I haven't ripped through a Saturday this fast in ages. It made me feel smart, and boy, do I enjoy feeling smart! It almost made me feel too smart …
It's always something, ain't it, Jeff?
Saturdays are supposed to be challenging, and it's even more challenging to select/edit them so they're the right kind of challenging. You don't want them to be a slog, filled with obscure dictionary definition clues, but you also don't want them to be hard because they feature people/proper nouns that some solvers have no chance of knowing.
My ideal Saturday themeless is composed of all recognizable entries that are clued in wickedly clever ways. [Move to a later date, say] for TIME TRAVEL is perfect. It's impossible to figure out without any crossings, and once you do get enough letters in place, it's such a brilliant a-ha moment.
Same for [Study pills]. I wondered, is that a verb, as in "investigate pills"? Ah, PLACEBOS, as in pills taken by study participants!
On the other hand, PINA COLADA is a fine entry, but [Official drink of Puerto Rico] makes it guessable. [Alters, as a pop …] I don't need to read the rest, since what else could it be but AUTOTUNES?
Overall, I had a great time solving this puzzle; every long entry so well-chosen, no obscurities or tough proper names that might make me feel old, out-of-it, and/or dumb — kudos to Nam Jin for an excellent construction.
I wish that great time hadn't been so short, though.
Nam Jin and I have been kicking around a few themes over the years, but nothing has landed yet. Glad to see him gain success in a themeless!

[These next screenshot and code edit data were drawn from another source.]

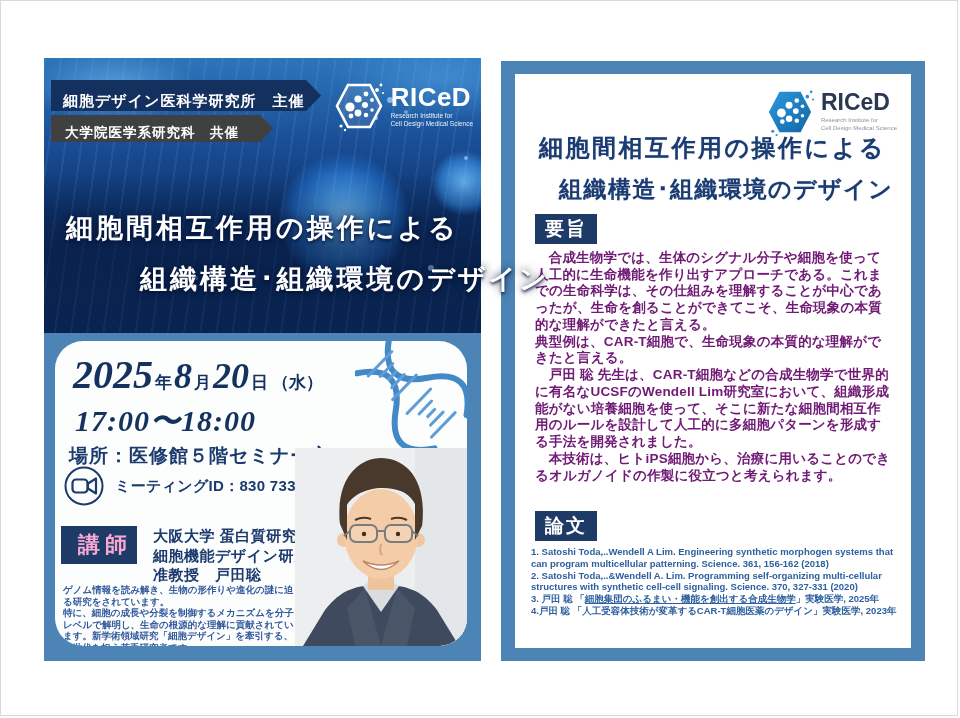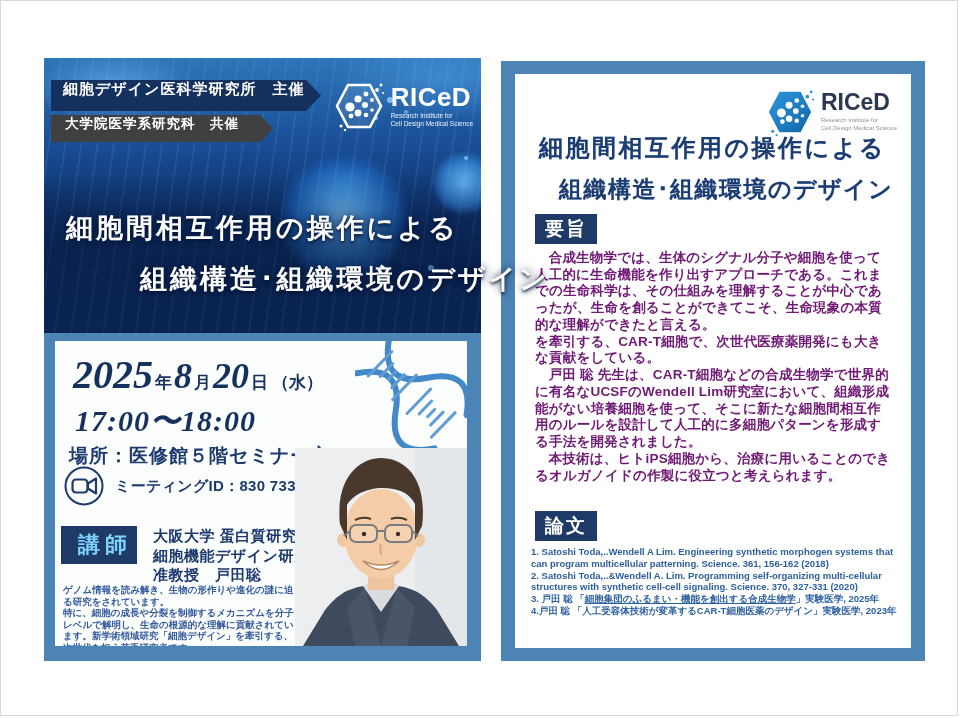"細胞デザイン医科学研究所 主催" .ribbon { align-items: flex-start -> flex-end }
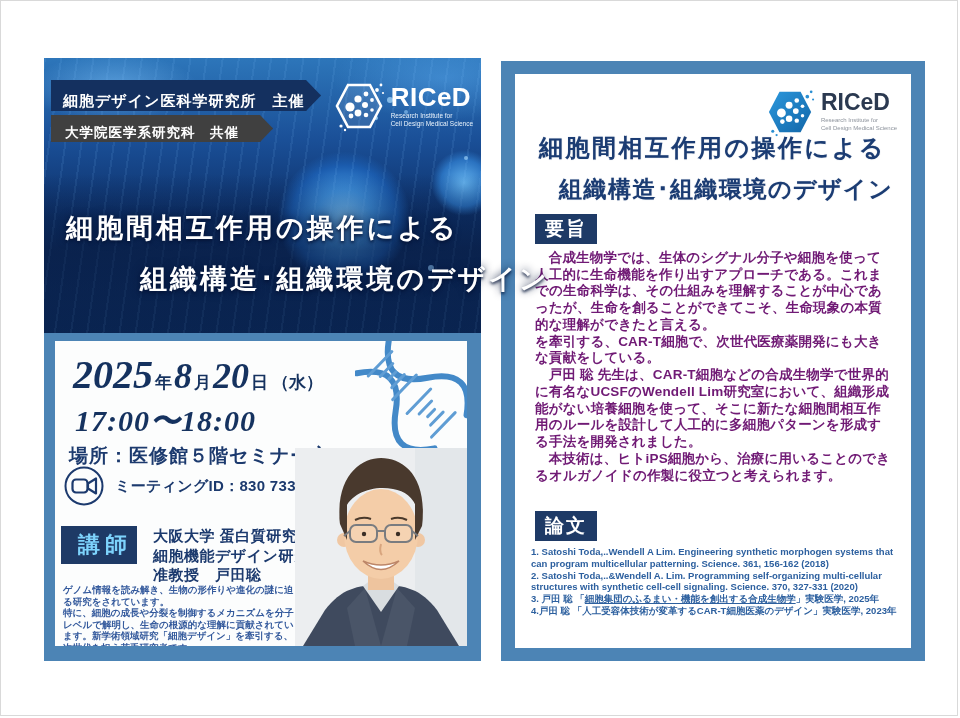"を牽引する、CAR-T細胞で、次世代医療薬開発にも大きな貢献をしている。" p { text: を牽引する、CAR-T細胞で、次世代医療薬開発にも大きな貢献をしてい -> 典型例は、CAR-T細胞で、生命現象の本質的な理解ができたと言え }
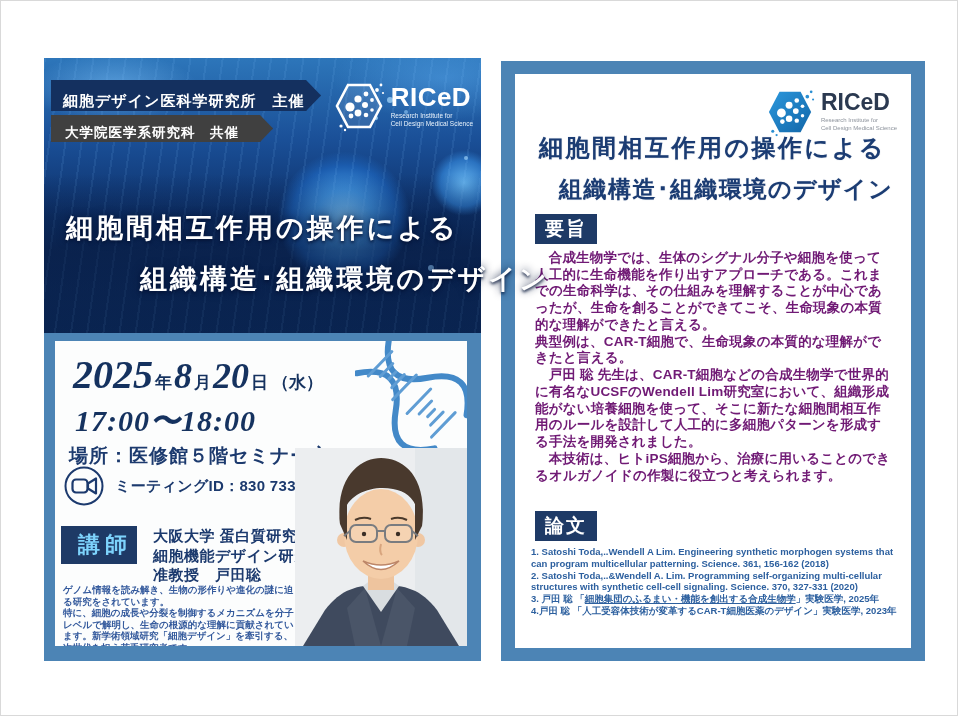"2025年8月20日 （水）" .panel-l { border-radius: none -> 28px }
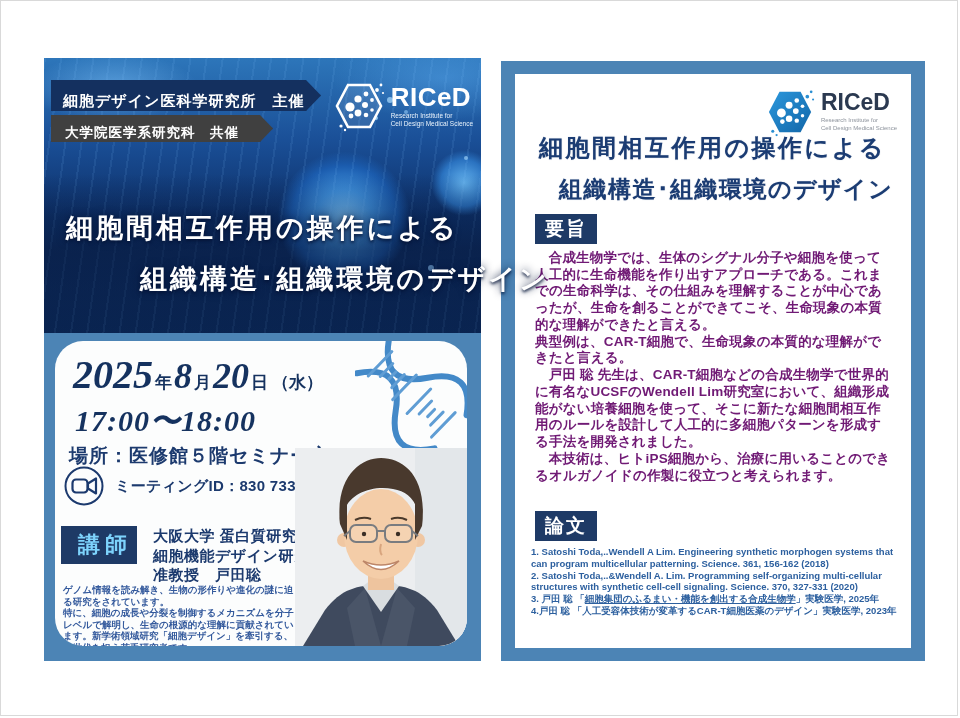"講師" .lect-badge { color: #7dd3fc -> #f9a8d4 }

They're so competitive — excess supply, little demand — that I steer newer constructors away from them. Impressive to see a debut in this maker-unfavorable arena.
Such a smooth product, too, with hardly any gloopy bits. The only nit I could point out (after a second, careful look), was the NEYO / PELL crossing. It's hard to assess how well-known either entry is, but it does seem mostly fair, especially considering Friday solvers will likely have seen both crossword-friendly entries many times before.
A couple of beautiful feature entries, with KAMA SUTRA headlining. The satisfying FLAT WHITE coffee. LIFES WORK, EYE OPENER, GROUP CHAT, LAWYER UP.
And that incredible clue for DRUMBEAT! "Hit after hit" for a rock band, indeed.
Ooh! The ATLAS clue struck me as well. I've seen plenty of takes on ATLAS of Greek mythology. [One for the road?] is a brilliant way to play on the reference guide that some of us still keep in our cars.
There wasn't any one entry that I'll remember tomorrow, but plenty of solid to well above-average ones. Along with his outstanding gridsmanship, I'll be keener than ever to work with Nam Jin to finally hit upon a crossworthy theme.